By month three, overrides had dropped to around 20 percent, concentrated exactly where they should be: days with local events, weather disruptions, and new menu items with no sales history. The system handled the routine, the human handled the exceptions.

The measurable results after six months:

Metric Before After 6 months
Waste (share of production cost) ~11% ~6%
Stockouts of top 3 items Several per week Rare, mostly event days
Time to compile production plan ~2 hours nightly ~20 minutes review
Dependence on one person Total Any supervisor can run the sheet

The waste reduction alone was worth around Rp 45 million a month, which means the system paid for itself in under five months. The owner's favorite outcome was different, though: for the first time, he could see per-outlet, per-item performance in one place, which reshaped decisions about menu pruning and where to open the next outlet. That visibility is the same argument I make in build an owner dashboard you will actually look at.

The lessons that transfer to your business

Your POS is an underused asset. Most multi-outlet businesses use point-of-sale data for cash control and nothing else. The demand signal your operations team needs is already being recorded every day.

Recommend, do not dictate. Systems that overrule experienced operators get sabotaged or ignored. Systems that make recommendations transparent, and log overrides without blame, get adopted and then improve.

Buy the smallest thing that removes the biggest pain. The Rp 800 million ERP would have delivered this feature eventually, in module seven, after a year of implementation. The focused build delivered it in ten weeks. You can always expand later, and by then you will know exactly what to expand toward. If you are evaluating vendors for something like this, my software vendor red flags checklist covers the warning signs.

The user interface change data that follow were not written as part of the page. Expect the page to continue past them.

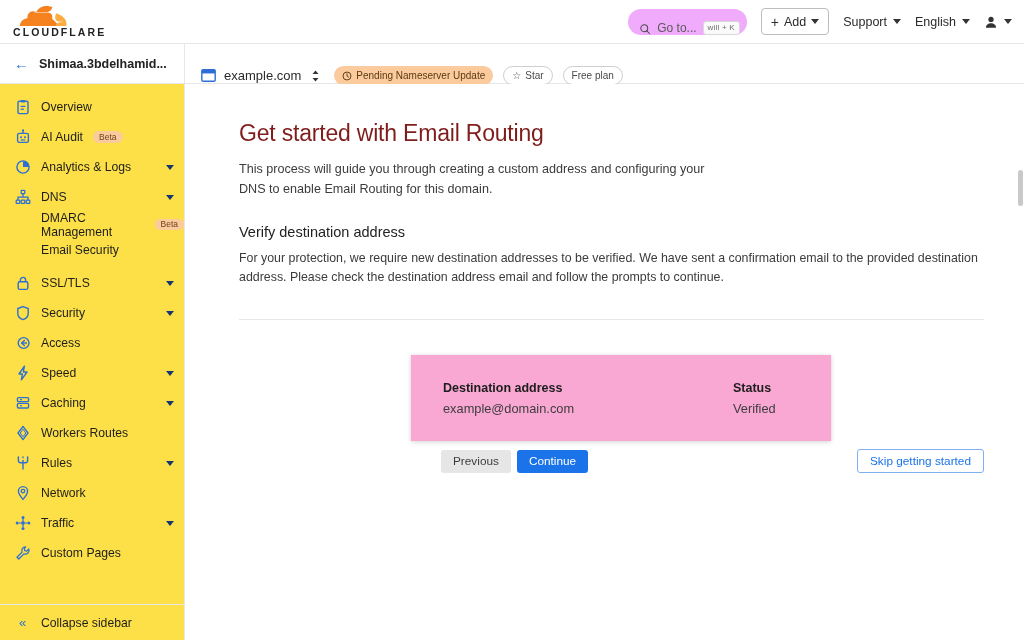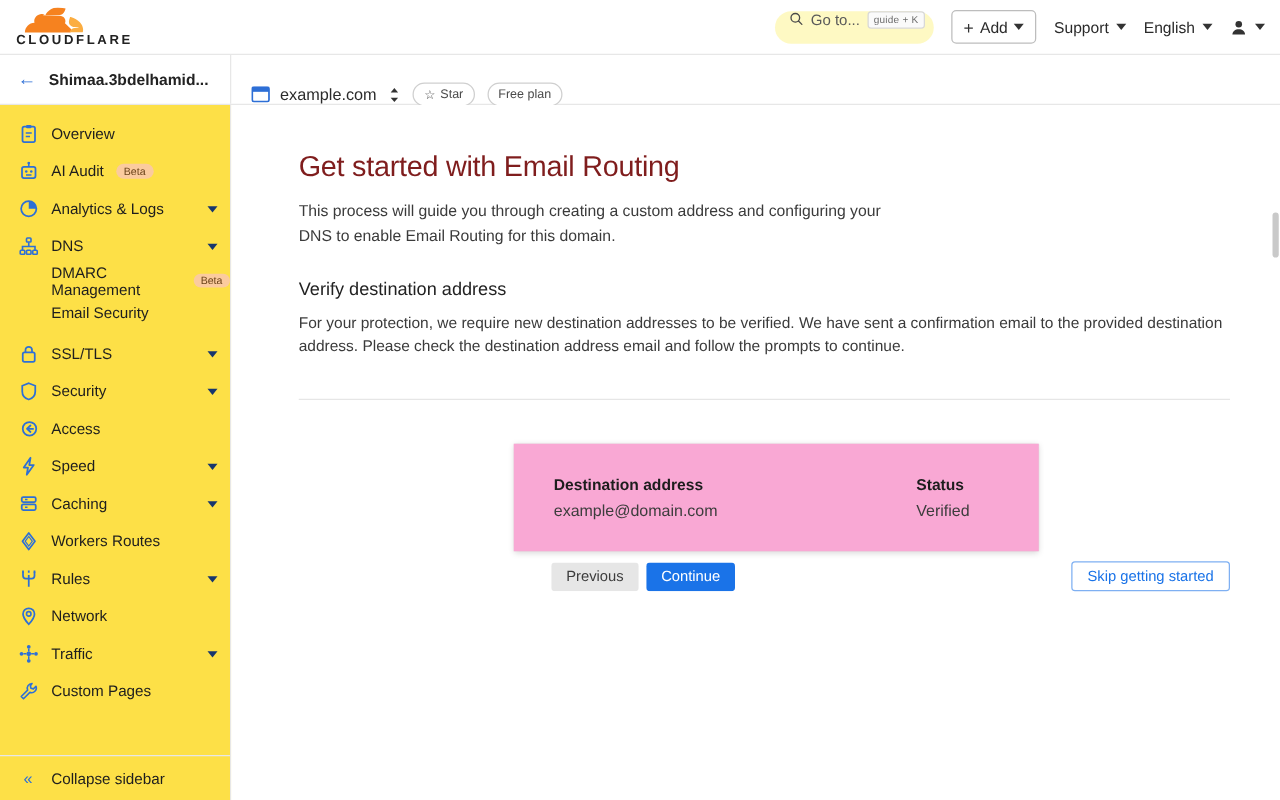--- a/index.html
+++ b/index.html
@@ -29,8 +29,8 @@
   .topbar-right { margin-left: auto; display: flex; align-items: center; gap: 14px; }
 
   .search-pill {
-    display: flex; align-items: flex-start; gap: 6px;
-    background: #fef9c3; border-radius: 16px;
+    display: flex; align-items: flex-end; gap: 6px;
+    background: #f0abfc; border-radius: 16px;
     height: 26px; padding: 0 7px 0 11px; min-width: 110px;
   }
   .search-pill .txt { font-size: 12px; color: #5a5a5a; }

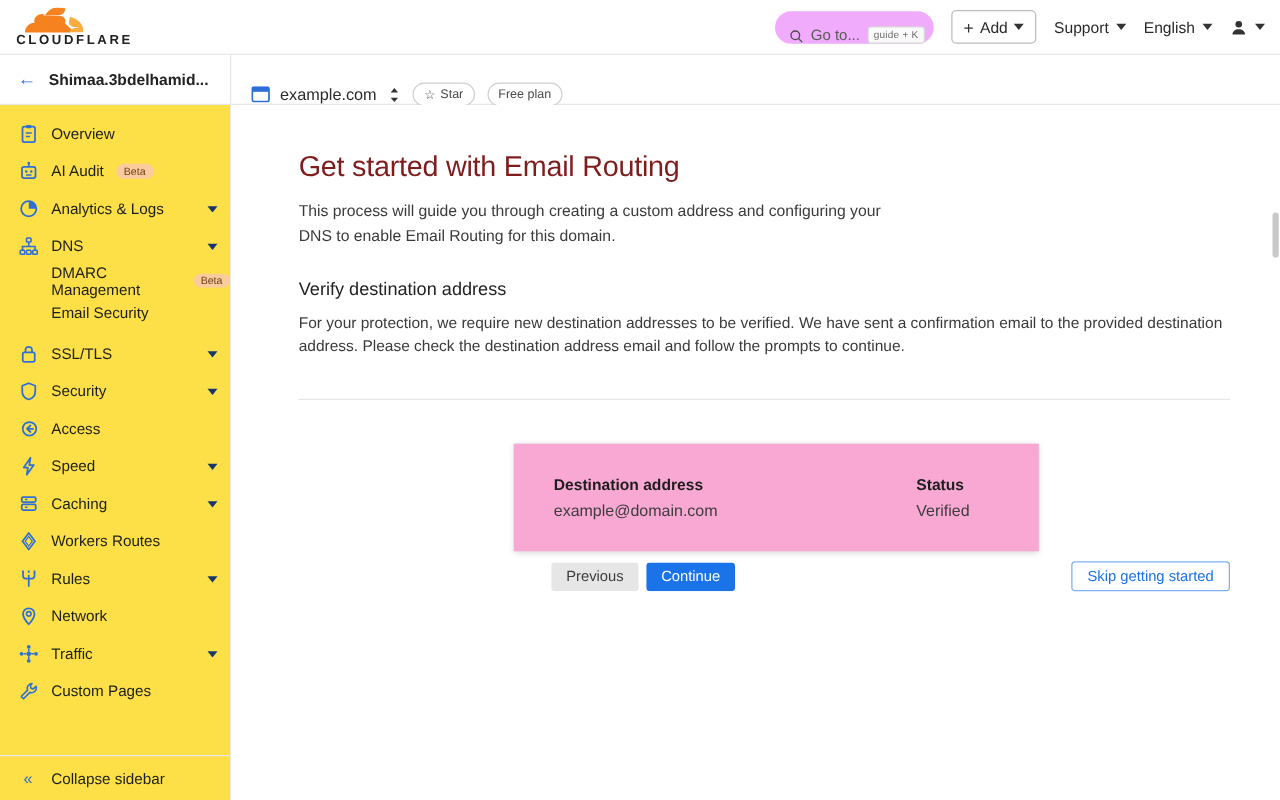--- a/index.html
+++ b/index.html
@@ -182,7 +182,7 @@
           <line x1="10.4" y1="10.4" x2="14" y2="14" stroke="#4a4a4a" stroke-width="1.4" stroke-linecap="round"></line>
         </svg>
         <span class="txt">Go to...</span>
-        <span class="kbd">guide + K</span>
+        <span class="kbd">will + K</span>
       </div>
 
       <div class="add-btn">

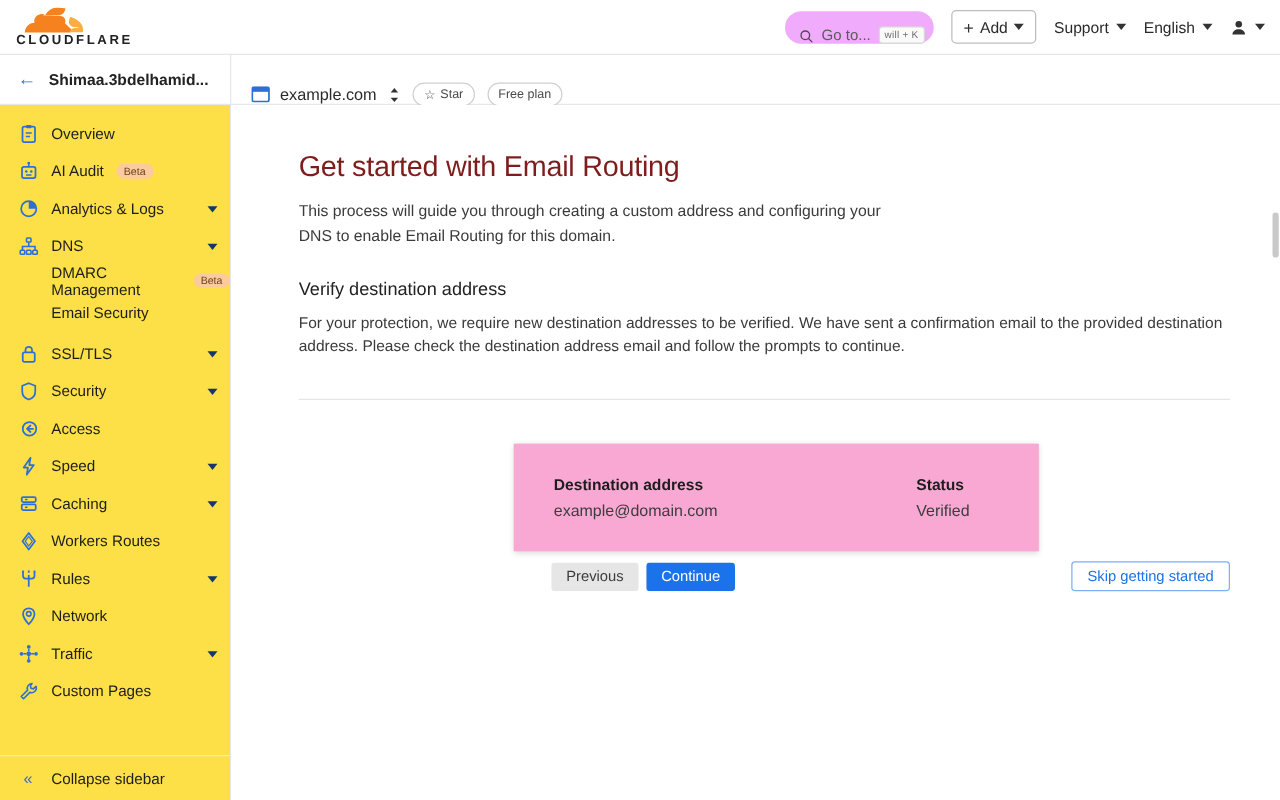--- a/index.html
+++ b/index.html
@@ -231,6 +231,13 @@
           <path d="M5 14.4 1.6 10.4h6.8z" fill="#333"></path>
         </svg>
       </span>
+      <span class="pill pill-pending">
+        <svg viewBox="0 0 14 14" width="10" height="10">
+          <circle cx="7" cy="7" r="5.6" fill="none" stroke="#5a3a12" stroke-width="1.3"></circle>
+          <path d="M7 3.9V7l2.2 1.5" fill="none" stroke="#5a3a12" stroke-width="1.3" stroke-linecap="round"></path>
+        </svg>
+        <span>Pending Nameserver Update</span>
+      </span>
       <span class="pill pill-outline">
         <span style="font-size:10px;">☆</span>
         <span>Star</span>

Consistency is a brand asset. The waste savings justified the project on a spreadsheet. But the quieter win was that customers stopped encountering sold-out favorites, and franchisees stopped fielding complaints about it. For a franchise, predictability at every outlet is the product.

The takeaway

If you run a central kitchen feeding multiple outlets, and production quantities are still decided from memory and WhatsApp messages, you are paying a daily tax in waste and stockouts that a modest system can eliminate. Start by asking one question: does our outlet sales data reach the person planning production, automatically, every night? If the answer is no, that single pipe is likely the highest-return technology investment available to you right now, and it does not require an ERP to build.